> _Task to complete_: Write out the entries below exactly as they stand. Skip every image.

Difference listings
⟨

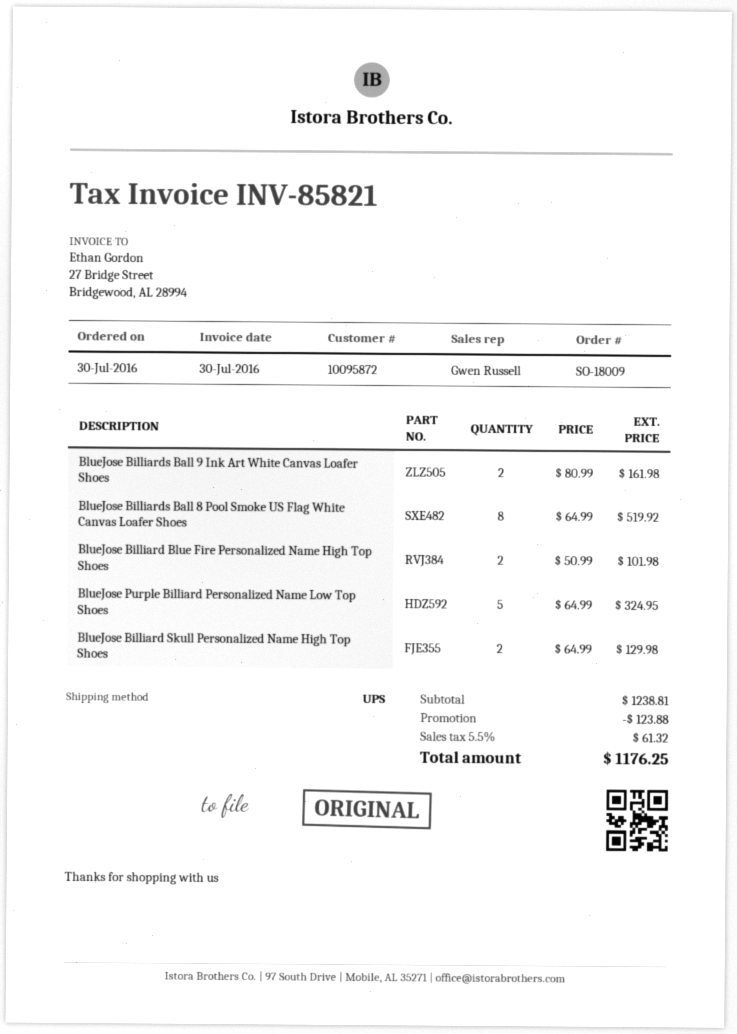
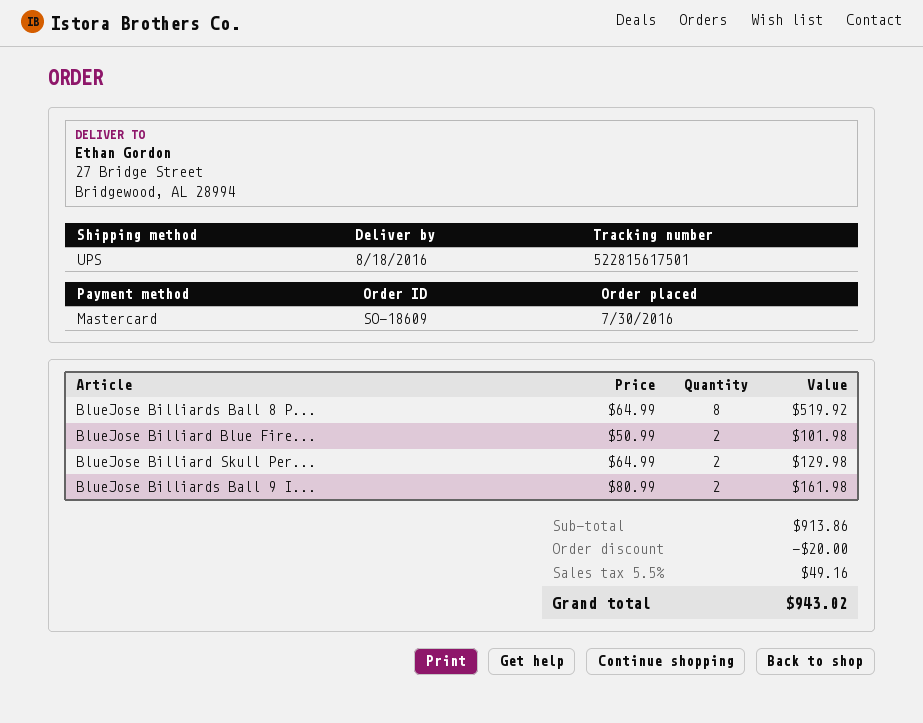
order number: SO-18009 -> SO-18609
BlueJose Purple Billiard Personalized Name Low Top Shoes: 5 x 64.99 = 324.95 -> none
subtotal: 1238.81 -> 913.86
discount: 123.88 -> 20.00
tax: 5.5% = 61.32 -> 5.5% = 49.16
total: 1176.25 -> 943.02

⟩

> _Task result_:
order number: SO-18009 -> SO-18609
BlueJose Purple Billiard Personalized Name Low Top Shoes: 5 x 64.99 = 324.95 -> none
subtotal: 1238.81 -> 913.86
discount: 123.88 -> 20.00
tax: 5.5% = 61.32 -> 5.5% = 49.16
total: 1176.25 -> 943.02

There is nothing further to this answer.